- [WHAT TO PRODUCE]:
Line count for "none": give how many lines in the data below contain it, with no other words.

- [DATA SUPPLIED]:
══════════

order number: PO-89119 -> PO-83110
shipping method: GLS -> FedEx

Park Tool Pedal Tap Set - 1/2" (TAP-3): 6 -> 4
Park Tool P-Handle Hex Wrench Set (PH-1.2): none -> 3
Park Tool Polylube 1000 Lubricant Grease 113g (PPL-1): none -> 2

══════════

- [ANSWER TO THE EXERCISE]:
2